Today we will tell you about the Carling Residence, designed by the interior design studio TACT Architecture. TACT is a magnificent young Toronto-based firm founded in 2007 by the principals Prishram Jain and Michael Krus. Five years later it won the Best Emerging Practice award from the Ontario Association of Architects, and the Carling Residence was also recognized as a Design Excellence Award winner. The Carling Residence also won Azure Magazine's 2012 AZ Awards, an international competition that celebrates excellence in design.
The studio has proven its expertise in creating outstanding architectural structures at a reasonable cost. The two founders have more than 40 years of experience in designing and developing buildings. The company's portfolio includes low-rise, mid-rise and high-rise residences, corporate offices, government offices, retail design and exhibition structures.
The 334.5 m2 residence was designed for a young couple who wanted to move to the countryside. Construction was completed at the end of 2010. The house is located in the Northern Muskoka region in central Ontario, Canada. It is surrounded by 10.5 hectares of wild forest on the shores of Georgian Bay. A serene and graceful interior design project was developed in line with the client's vision. Particular attention was paid to determining the location of the structure. The challenge was to conserve the natural landscape and landforms.

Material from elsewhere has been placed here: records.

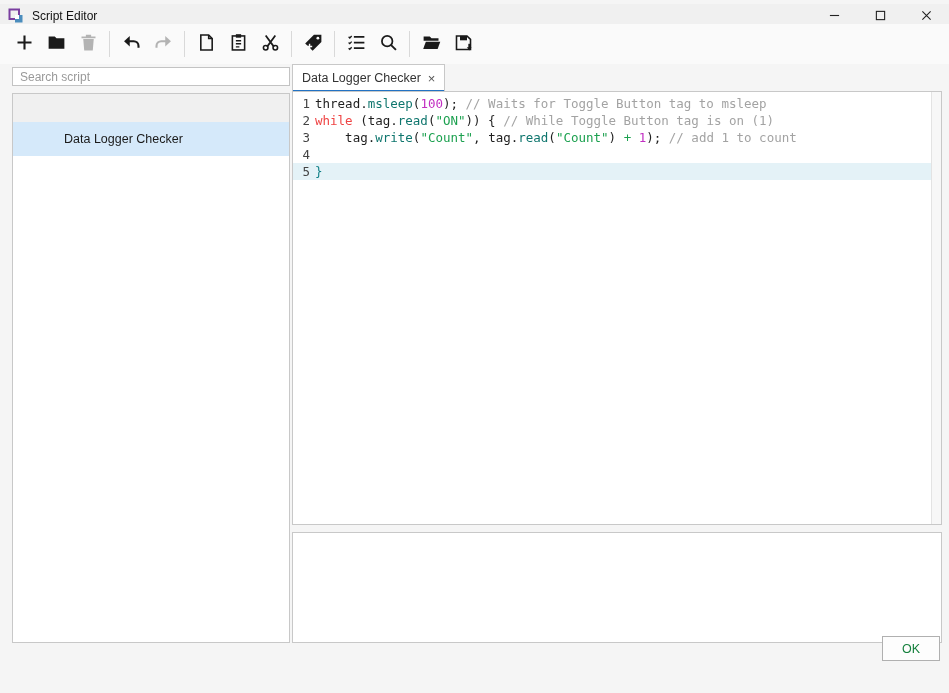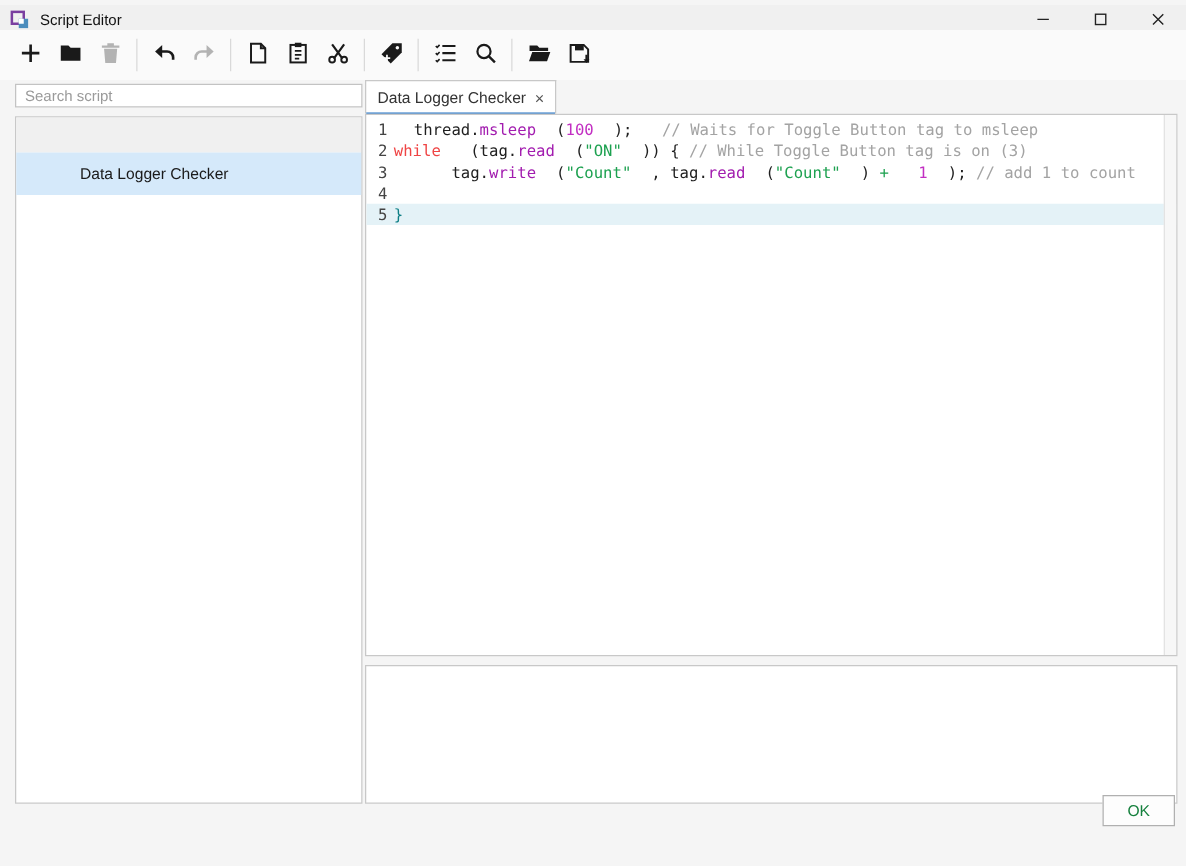"thread." .tok-plain { margin-left: 16px -> none }
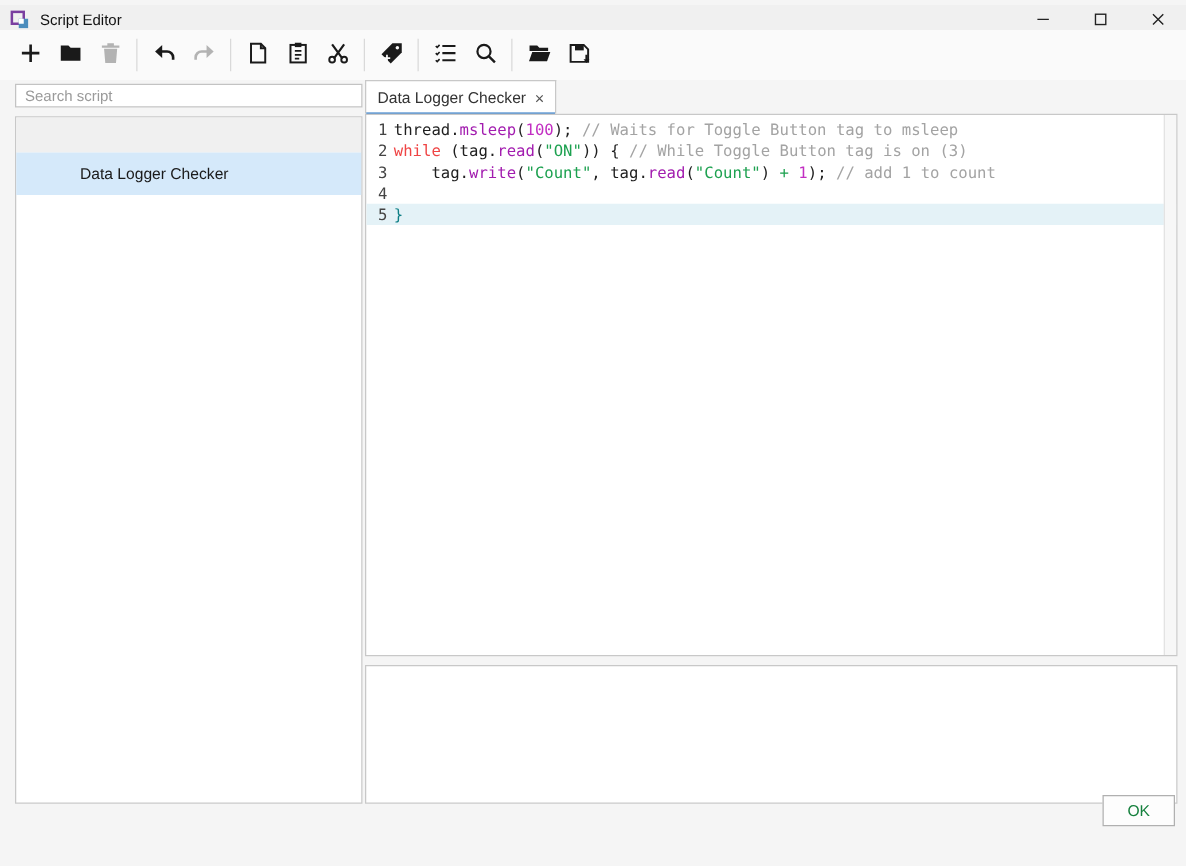"msleep" .tok-func { color: #a21caf -> #0f766e }
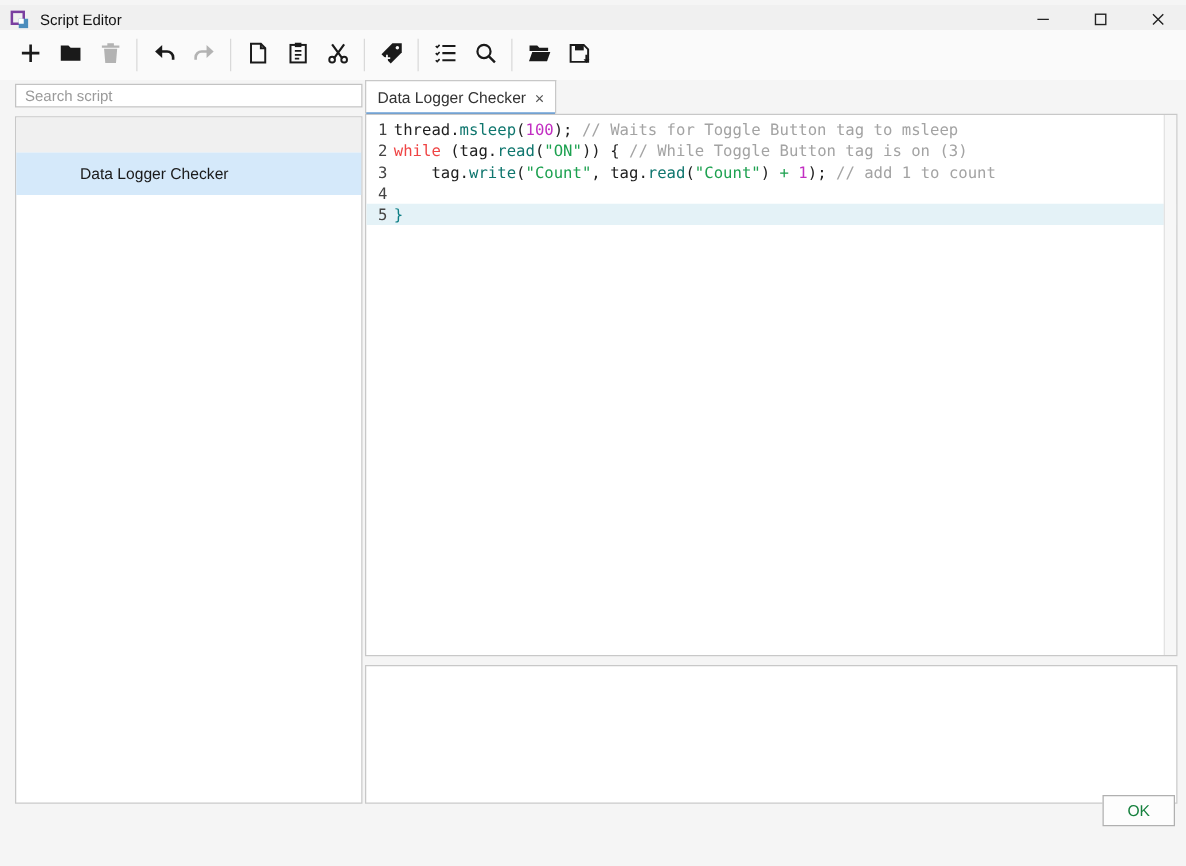"// While Toggle Button tag" span.tok-comment { text: 3 -> 1 }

The house is nestled between two mountain ranges that enclose it from East and West. Tall trees surrounding the mansion provide residents with privacy, and beautiful views of the forest and Georgian Bay create a feeling of unmatched freedom and natural harmony. Approaching the building from the north, you see a robust and elegant facade with little glazing. Once inside you will be amazed by the breathtaking view from the huge windows that make up most of the south wall of the residence. The interior is inspired by an austere, minimalist style that emphasizes the rocky surroundings and makes the landscape an integral part of its design.
The simple understated material of the stone foundation, wood, concrete and white walls seamlessly blend the structure into the surrounding landscape and give it a sense of nature. In the end, not much space and resources were required in the design and construction process. Lost in the trees, the residence is largely unglazed on the west and east sides, with many huge windows and latticed wooden roofs on the south side. This allows the lighting design to make the most of the daylight. To ensure a comfortable indoor climate, the reinforced concrete walls and roof are securely insulated. Heating is provided by a zonal underfloor heating system using a high performance boiler.
In addition to being a source of heat in the winter, concrete floorboards help keep you cool during the summer months. There's no need for air conditioning to cool the rooms. The north wall and south windows are a functioning natural ventilation system that contributes to the cozy, natural feel. Rational use of modern finishes, a balance between ecology and design, and a focus on the client's budget were considered as carefully as the spatial features of the building. Although embedded in a previously untouched landscape, the clever design allows it to live as if it has always been part of the land.